2.自己编写深度学习框架ANNbox【高仿tensorflow】__02实现不同的优化方法.
3.自己编写深度学习框架ANNbox【高仿tensorflow】__03文本情感分析.
4.自己编写深度学习框架ANNbox【高仿tensorflow】__04卷积神经网络编写:实现AlexNet.
5.自己编写深度学习框架ANNbox【高仿tensorflow】__05循环神经网络编写:实现RNN(01).

自己编写深度学习框架__03文本情感分析

通过整理文本数据训练出一个可以预测文本正面或负面情感的预测模型。

1 方法1:基于词汇计数的方法实现输入语句数据向量化

1.1 文本输入处理

首先统计所有句子中出现的词汇组成一个集合,从而得到“单词-序列号”这一映射关系。然后对于每个句子,统计该句子中每个单词出现的次数并放入对应的“序列号”处,没有出现的单词用0代替。如假设文本库为“She is happy and she is fine”、“She is sad”,那么该语库中所有句子中出现的词汇组合成的集合为{‘she’, ‘is’, ‘happy’, ‘sad’,’and’,’fine’},句子“She is happy and she is fine”的输入向量为[2,1,1,0,1,0]

1.2 标签处理

Positive:+1 , Negitive:-1

1.3 神经网络模型

隐藏层仅有1层,且激活函数为全等映射函数,输出层激活函数为sigmoid,损失函数为平方误差损失函数,以“She is happy and she is fine”为输入向量的模型为:

这里写图片描述

1.4 程序实现

# -*- coding: utf-8 -*-
import matplotlib.pyplot as plt
import numpy as np
import sys
import random
import miniFlow as mf
import pandas as pd
class data_input():
    def __init__(self, reviews, labels, hidden_nodes=10):
        """参数:reviews(dataFrame), 用于训练 | labels(dataFrame), 用于训练"""
        np.random.seed(1)
        self.pre_process_data(reviews, labels)

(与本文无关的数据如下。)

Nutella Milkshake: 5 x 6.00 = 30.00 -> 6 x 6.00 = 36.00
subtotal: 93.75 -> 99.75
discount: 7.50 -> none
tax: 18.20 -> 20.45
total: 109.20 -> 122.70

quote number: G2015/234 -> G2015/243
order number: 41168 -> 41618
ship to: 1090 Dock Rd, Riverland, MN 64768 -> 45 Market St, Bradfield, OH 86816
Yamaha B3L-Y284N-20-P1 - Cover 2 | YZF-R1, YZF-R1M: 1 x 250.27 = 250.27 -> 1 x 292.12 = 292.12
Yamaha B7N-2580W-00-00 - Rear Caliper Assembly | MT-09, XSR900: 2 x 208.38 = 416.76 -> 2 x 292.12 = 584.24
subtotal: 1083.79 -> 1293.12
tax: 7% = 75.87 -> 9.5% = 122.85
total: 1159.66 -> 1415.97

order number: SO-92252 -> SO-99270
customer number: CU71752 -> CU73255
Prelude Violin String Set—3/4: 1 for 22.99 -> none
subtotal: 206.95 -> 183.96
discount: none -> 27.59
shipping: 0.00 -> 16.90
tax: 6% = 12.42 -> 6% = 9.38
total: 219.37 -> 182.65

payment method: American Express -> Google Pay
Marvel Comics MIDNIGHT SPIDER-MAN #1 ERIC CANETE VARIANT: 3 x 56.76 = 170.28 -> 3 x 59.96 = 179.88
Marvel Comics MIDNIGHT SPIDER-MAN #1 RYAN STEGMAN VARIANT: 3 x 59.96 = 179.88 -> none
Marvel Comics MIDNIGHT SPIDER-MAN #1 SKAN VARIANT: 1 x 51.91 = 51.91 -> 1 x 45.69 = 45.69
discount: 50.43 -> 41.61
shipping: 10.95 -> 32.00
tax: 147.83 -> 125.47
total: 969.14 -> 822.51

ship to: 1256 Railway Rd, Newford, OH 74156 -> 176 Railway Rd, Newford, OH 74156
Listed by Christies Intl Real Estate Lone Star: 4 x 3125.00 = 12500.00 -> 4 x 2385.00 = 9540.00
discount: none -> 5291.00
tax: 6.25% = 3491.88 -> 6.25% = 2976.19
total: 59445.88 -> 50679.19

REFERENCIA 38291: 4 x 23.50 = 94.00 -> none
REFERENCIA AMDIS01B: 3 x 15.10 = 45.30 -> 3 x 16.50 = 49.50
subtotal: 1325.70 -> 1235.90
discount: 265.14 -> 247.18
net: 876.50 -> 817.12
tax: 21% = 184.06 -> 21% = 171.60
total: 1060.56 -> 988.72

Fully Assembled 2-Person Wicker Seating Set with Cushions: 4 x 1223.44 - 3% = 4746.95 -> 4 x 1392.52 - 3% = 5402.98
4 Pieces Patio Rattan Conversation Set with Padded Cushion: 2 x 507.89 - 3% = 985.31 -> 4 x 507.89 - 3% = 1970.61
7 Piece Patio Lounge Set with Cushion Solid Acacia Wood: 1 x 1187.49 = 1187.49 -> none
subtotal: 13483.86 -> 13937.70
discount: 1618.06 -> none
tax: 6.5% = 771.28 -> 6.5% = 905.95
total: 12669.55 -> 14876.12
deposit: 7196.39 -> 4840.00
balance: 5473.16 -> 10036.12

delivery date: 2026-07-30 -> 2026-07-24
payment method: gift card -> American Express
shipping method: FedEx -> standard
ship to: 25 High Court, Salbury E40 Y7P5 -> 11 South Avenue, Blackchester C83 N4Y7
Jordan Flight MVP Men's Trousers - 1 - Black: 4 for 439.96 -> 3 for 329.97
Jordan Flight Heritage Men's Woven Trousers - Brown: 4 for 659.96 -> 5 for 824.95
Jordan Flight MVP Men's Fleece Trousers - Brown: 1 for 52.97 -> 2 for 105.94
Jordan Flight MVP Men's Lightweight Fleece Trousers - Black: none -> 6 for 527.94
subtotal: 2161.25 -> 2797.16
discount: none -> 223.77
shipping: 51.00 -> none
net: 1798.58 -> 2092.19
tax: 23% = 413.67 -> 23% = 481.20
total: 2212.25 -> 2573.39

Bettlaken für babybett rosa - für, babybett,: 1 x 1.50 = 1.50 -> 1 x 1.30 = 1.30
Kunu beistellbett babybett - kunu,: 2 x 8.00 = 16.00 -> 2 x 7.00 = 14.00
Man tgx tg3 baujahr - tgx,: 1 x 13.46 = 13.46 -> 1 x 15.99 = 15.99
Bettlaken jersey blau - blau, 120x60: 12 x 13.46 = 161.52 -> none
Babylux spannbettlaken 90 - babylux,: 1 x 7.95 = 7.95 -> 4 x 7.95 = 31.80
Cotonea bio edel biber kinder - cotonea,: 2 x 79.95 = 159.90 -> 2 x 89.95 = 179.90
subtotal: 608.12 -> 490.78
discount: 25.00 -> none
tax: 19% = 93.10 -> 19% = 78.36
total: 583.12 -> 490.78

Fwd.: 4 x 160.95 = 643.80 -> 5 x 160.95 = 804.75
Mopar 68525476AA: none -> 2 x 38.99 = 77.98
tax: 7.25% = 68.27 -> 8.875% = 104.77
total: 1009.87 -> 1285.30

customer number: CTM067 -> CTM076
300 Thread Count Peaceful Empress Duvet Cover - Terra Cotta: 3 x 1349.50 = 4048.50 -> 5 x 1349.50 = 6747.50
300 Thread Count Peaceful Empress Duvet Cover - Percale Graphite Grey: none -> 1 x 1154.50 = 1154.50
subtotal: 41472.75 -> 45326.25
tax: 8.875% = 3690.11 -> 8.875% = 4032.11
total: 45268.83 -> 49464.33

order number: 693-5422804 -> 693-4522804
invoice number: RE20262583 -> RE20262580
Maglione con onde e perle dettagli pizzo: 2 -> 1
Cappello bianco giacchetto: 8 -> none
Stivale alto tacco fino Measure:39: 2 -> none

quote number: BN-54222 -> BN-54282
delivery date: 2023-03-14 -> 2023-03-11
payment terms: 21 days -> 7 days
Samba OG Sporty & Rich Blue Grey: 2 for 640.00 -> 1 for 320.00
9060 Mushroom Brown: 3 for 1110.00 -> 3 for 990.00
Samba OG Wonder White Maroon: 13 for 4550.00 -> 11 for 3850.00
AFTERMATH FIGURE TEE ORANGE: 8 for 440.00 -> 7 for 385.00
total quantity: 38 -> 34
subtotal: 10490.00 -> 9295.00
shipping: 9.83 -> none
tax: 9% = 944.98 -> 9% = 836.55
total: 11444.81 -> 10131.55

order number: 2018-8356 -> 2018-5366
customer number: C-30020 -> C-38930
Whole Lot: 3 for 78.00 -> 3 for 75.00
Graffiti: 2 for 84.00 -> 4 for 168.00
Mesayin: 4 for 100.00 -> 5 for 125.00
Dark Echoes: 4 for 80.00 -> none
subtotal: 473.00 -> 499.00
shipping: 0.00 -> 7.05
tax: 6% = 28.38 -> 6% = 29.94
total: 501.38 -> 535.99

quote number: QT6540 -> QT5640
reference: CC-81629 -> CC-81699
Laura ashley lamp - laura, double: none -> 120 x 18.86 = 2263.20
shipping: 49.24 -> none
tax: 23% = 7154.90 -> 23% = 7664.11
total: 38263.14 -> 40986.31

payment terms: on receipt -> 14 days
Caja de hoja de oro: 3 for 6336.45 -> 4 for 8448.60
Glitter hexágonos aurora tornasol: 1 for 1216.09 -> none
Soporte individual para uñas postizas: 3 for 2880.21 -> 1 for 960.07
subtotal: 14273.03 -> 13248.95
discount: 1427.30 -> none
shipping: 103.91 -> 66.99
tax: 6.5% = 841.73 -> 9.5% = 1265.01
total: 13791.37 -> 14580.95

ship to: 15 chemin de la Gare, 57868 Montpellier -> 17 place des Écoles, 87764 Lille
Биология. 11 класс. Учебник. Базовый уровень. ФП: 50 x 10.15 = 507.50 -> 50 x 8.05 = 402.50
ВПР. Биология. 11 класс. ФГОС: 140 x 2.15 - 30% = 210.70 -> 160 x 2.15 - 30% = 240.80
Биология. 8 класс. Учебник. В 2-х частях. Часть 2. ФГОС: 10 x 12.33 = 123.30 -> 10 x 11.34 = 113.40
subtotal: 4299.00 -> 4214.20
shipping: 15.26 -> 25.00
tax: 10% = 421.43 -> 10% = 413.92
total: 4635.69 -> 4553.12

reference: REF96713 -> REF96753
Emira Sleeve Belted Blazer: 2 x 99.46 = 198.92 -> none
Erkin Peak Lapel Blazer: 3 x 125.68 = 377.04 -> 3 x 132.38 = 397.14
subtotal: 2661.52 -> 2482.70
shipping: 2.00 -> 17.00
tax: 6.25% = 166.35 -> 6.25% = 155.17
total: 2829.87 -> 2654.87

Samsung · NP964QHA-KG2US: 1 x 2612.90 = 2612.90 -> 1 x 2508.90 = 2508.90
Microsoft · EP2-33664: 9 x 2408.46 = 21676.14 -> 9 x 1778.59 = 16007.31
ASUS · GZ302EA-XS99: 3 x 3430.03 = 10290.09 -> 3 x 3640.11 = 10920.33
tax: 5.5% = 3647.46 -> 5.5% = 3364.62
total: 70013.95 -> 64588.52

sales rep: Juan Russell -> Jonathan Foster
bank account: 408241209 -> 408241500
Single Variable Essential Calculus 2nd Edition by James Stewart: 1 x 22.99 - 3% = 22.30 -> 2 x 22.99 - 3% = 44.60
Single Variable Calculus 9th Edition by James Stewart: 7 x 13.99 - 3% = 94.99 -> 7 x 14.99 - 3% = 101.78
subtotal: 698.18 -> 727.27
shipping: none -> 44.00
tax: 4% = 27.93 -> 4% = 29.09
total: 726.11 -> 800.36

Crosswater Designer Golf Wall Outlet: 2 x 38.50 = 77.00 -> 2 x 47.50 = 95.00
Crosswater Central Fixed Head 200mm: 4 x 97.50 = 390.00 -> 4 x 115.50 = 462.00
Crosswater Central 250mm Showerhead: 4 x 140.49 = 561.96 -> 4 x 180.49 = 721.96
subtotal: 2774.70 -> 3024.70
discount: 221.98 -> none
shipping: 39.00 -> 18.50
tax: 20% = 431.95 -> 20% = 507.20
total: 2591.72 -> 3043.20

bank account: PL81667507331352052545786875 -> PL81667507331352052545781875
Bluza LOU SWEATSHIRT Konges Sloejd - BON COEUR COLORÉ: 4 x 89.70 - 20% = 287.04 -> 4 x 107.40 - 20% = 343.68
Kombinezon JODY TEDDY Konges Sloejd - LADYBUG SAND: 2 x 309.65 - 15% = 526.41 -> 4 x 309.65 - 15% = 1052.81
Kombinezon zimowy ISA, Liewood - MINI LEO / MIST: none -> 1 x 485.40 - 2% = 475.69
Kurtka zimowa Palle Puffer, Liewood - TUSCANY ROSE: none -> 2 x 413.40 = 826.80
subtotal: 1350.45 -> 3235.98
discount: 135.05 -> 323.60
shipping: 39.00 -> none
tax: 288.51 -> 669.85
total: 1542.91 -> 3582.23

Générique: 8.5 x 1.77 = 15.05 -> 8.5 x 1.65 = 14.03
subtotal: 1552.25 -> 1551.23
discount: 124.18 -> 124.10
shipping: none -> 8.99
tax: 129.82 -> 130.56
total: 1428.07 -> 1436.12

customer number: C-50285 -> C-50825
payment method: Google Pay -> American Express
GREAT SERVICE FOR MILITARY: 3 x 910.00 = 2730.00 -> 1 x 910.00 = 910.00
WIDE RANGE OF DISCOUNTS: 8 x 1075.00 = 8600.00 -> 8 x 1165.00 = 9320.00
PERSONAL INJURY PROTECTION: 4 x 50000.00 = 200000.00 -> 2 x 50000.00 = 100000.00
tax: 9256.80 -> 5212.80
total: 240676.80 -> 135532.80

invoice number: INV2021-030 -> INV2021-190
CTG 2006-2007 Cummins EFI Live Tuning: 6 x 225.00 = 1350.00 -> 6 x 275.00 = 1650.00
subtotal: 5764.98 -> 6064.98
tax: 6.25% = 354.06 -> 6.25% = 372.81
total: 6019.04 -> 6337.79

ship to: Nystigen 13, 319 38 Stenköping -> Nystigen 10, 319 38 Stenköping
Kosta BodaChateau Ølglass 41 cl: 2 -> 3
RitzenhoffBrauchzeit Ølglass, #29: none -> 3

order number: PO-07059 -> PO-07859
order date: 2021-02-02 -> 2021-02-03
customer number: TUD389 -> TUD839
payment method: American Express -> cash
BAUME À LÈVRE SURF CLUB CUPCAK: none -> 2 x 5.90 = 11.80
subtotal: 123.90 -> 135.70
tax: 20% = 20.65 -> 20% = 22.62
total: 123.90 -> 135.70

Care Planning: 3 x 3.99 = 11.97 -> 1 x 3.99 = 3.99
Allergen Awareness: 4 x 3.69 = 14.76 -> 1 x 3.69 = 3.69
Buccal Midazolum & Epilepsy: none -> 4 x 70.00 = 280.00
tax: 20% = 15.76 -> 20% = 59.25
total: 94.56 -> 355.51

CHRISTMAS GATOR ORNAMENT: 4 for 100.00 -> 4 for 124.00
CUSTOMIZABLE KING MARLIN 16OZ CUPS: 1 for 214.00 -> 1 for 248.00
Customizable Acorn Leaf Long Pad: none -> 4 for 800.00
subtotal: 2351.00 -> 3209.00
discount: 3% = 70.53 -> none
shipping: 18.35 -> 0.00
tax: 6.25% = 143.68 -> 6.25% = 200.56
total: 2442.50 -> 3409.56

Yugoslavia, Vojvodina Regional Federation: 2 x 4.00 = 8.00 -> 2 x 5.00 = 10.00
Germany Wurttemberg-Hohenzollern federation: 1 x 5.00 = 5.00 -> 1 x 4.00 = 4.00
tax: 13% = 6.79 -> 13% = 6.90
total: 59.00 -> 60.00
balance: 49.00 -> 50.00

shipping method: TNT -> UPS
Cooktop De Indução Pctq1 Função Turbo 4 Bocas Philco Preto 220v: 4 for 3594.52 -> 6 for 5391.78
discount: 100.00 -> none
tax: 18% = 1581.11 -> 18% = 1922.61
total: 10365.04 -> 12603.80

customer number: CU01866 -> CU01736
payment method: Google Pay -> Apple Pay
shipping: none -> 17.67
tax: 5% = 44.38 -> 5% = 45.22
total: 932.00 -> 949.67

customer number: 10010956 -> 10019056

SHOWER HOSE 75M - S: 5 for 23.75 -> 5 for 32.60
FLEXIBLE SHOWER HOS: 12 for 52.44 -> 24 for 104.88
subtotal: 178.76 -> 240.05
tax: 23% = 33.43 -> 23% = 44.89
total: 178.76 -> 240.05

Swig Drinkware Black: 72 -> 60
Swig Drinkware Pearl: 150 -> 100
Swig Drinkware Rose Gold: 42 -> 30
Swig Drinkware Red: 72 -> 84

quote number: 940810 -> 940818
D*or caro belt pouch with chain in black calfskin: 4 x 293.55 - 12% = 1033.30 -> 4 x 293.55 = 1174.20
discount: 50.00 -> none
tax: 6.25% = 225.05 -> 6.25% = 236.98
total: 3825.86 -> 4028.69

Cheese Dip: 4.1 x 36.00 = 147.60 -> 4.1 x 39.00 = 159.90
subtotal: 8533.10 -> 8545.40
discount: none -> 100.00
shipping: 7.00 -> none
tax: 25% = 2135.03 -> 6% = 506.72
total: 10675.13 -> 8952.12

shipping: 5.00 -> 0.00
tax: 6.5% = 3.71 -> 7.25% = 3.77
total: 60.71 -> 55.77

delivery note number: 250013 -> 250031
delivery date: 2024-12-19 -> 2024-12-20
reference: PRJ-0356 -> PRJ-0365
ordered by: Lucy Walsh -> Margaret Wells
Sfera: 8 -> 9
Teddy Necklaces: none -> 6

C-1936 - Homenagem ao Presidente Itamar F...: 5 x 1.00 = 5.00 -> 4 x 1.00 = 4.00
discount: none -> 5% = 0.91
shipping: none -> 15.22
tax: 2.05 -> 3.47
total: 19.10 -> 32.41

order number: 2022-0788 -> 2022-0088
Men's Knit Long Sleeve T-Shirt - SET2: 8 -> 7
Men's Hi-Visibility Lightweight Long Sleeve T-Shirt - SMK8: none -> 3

    def pre_process_data(self, reviews, labels):
        """预处理数据,统计reviews中出现的所有单词,并且生成word2index"""
        # 统计reviews中出现的所有单词,
        review_vocab = set()
        for review in reviews.values:
            word = review[0].split(' ')
            review_vocab.update(word)

        self.review_vocab = list(review_vocab)

        # 统计labels中所有出现的label(其实在这里,就+1和-1两种)
        label_vocab = set()
        for label in labels.values:
            label_vocab.add(label[0])
        self.label_vocab = list(label_vocab)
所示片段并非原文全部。